> **Exercise requirements**:
Having located the line with "AS | Score diff: 2 -> 1", repeat it and all remaining lines of the records exactly. Pictures do not belong in the answer.

> **Dataset content**:
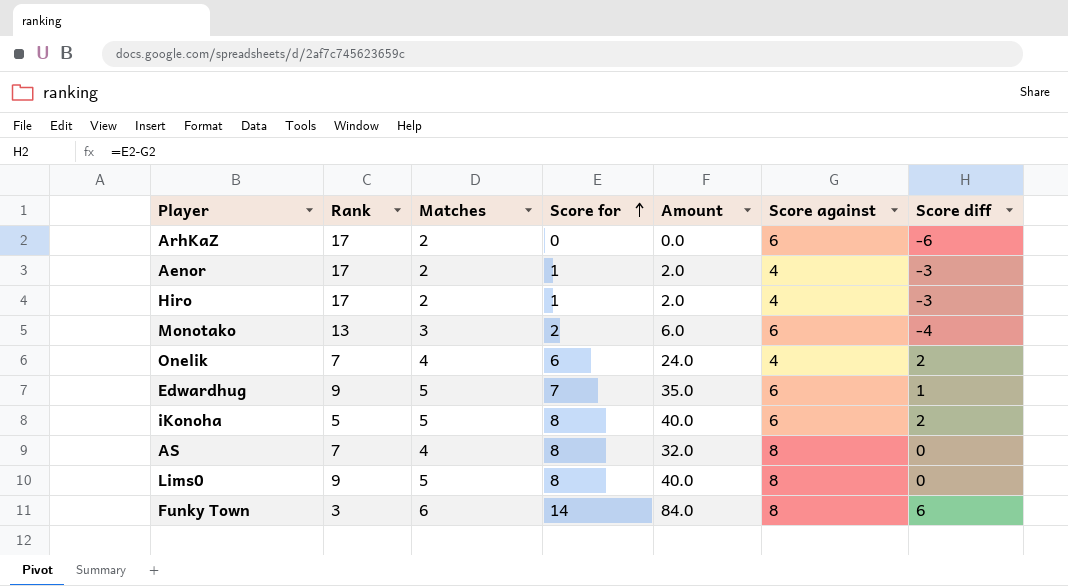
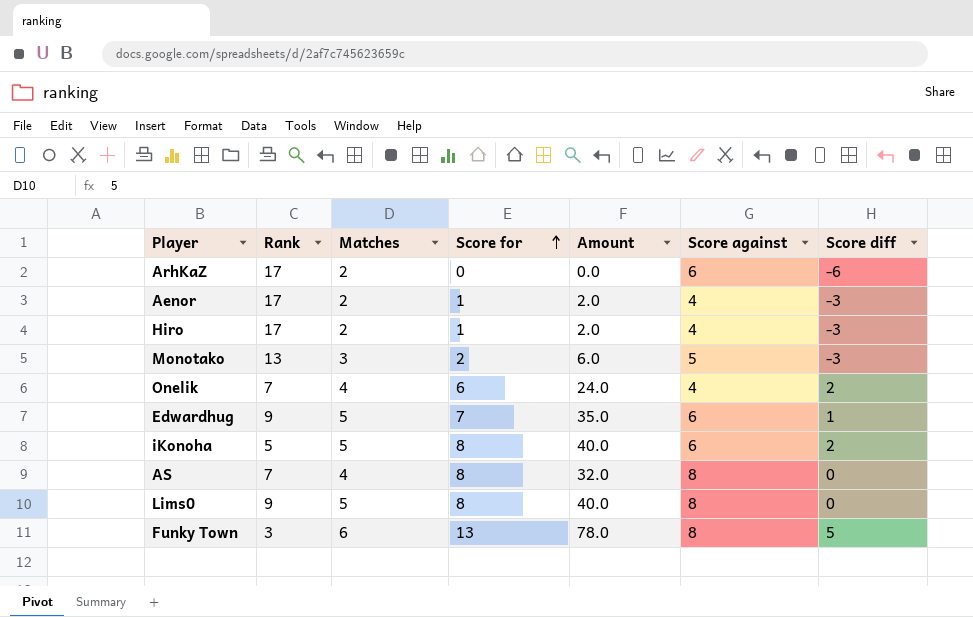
Monotako | Score against: 6 -> 5
Monotako | Score diff: -4 -> -3
Funky Town | Score for: 14 -> 13
Funky Town | Amount: 84.0 -> 78.0
Funky Town | Score diff: 6 -> 5

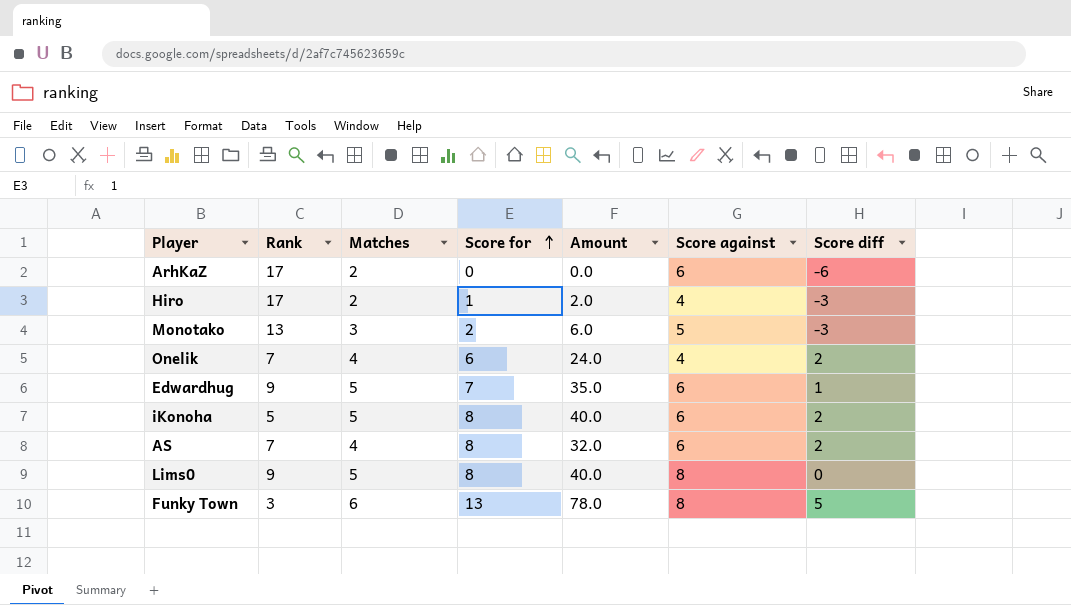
row Aenor: 17 | 2 | 1 | 2.0 | 4 | -3 -> none
AS | Score against: 8 -> 6
AS | Score diff: 0 -> 2

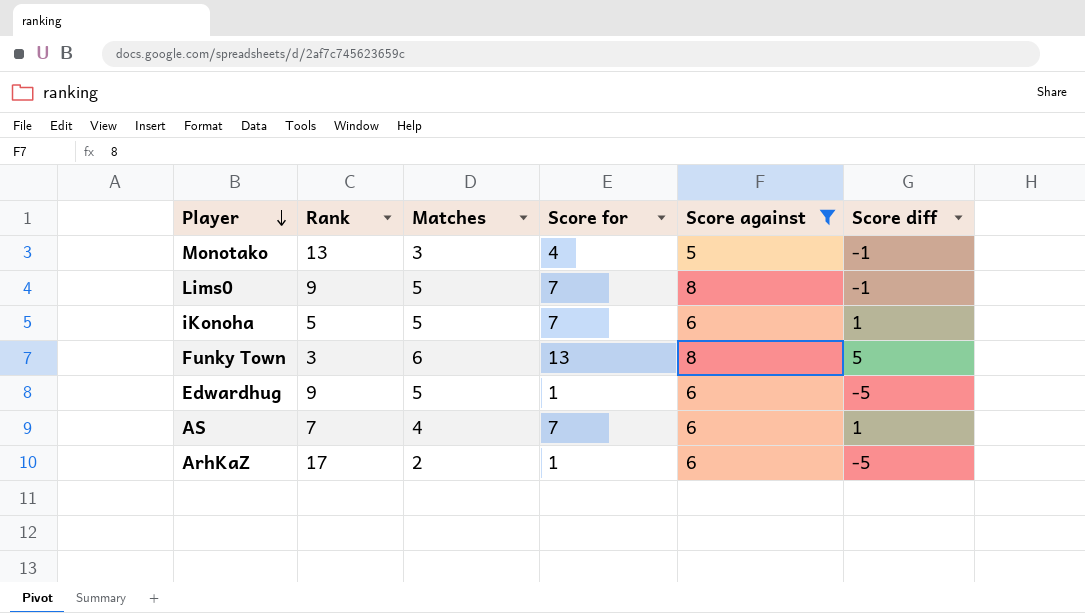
filter: none -> Score against != 4
row order: Score for ascending -> Player descending
column Amount | formula: [Matches] * [Score for] -> none
Monotako | Score for: 2 -> 4
Monotako | Score diff: -3 -> -1
Lims0 | Score for: 8 -> 7
Lims0 | Score diff: 0 -> -1
iKonoha | Score for: 8 -> 7
iKonoha | Score diff: 2 -> 1
Edwardhug | Score for: 7 -> 1
Edwardhug | Score diff: 1 -> -5
AS | Score for: 8 -> 7
AS | Score diff: 2 -> 1
ArhKaZ | Score for: 0 -> 1
ArhKaZ | Score diff: -6 -> -5

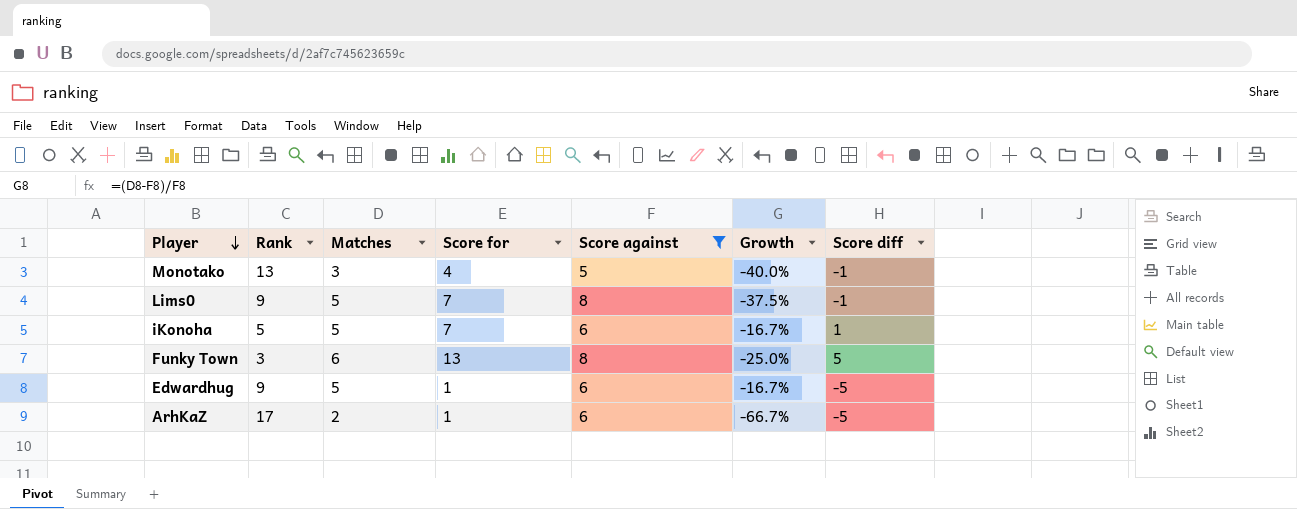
column Growth | formula: none -> ([Matches] - [Score against]) / [Score against]
row AS: 7 | 4 | 7 | 6 | 1 -> none

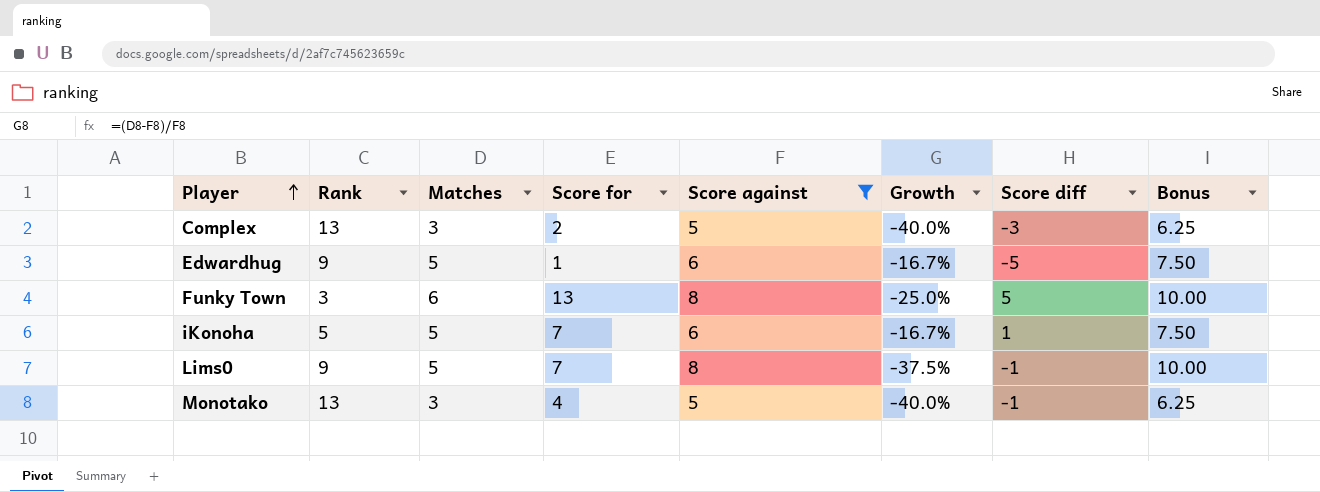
row order: Player descending -> Player ascending
column Bonus | formula: none -> [Score against] * 1.25
row ArhKaZ: 17 | 2 | 1 | 6 | -66.7% | -5 -> none
row Complex: none -> 13 | 3 | 2 | 5 | -40.0% | -3 | 6.25

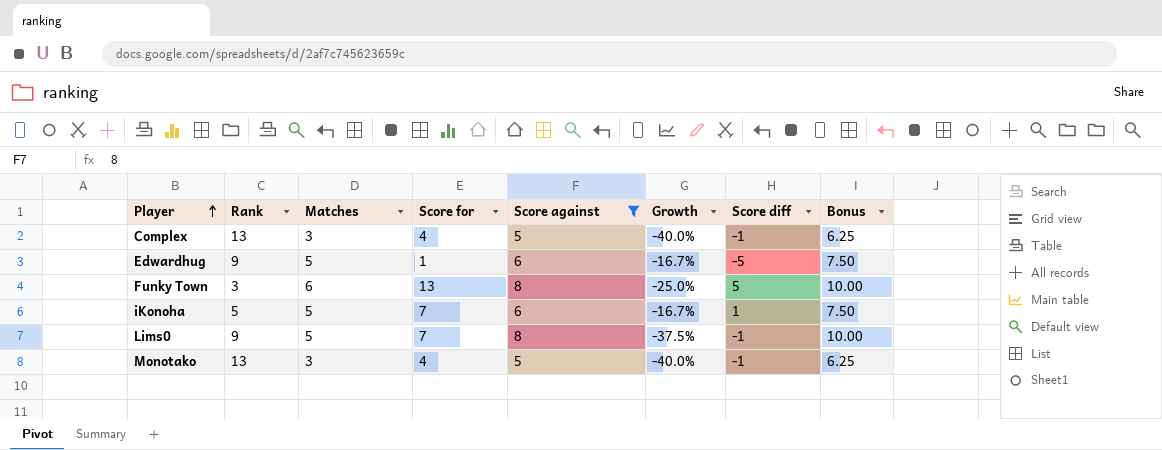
Complex | Score for: 2 -> 4
Complex | Score diff: -3 -> -1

> **Solved problem**:
AS | Score diff: 2 -> 1
ArhKaZ | Score for: 0 -> 1
ArhKaZ | Score diff: -6 -> -5

column Growth | formula: none -> ([Matches] - [Score against]) / [Score against]
row AS: 7 | 4 | 7 | 6 | 1 -> none

row order: Player descending -> Player ascending
column Bonus | formula: none -> [Score against] * 1.25
row ArhKaZ: 17 | 2 | 1 | 6 | -66.7% | -5 -> none
row Complex: none -> 13 | 3 | 2 | 5 | -40.0% | -3 | 6.25

Complex | Score for: 2 -> 4
Complex | Score diff: -3 -> -1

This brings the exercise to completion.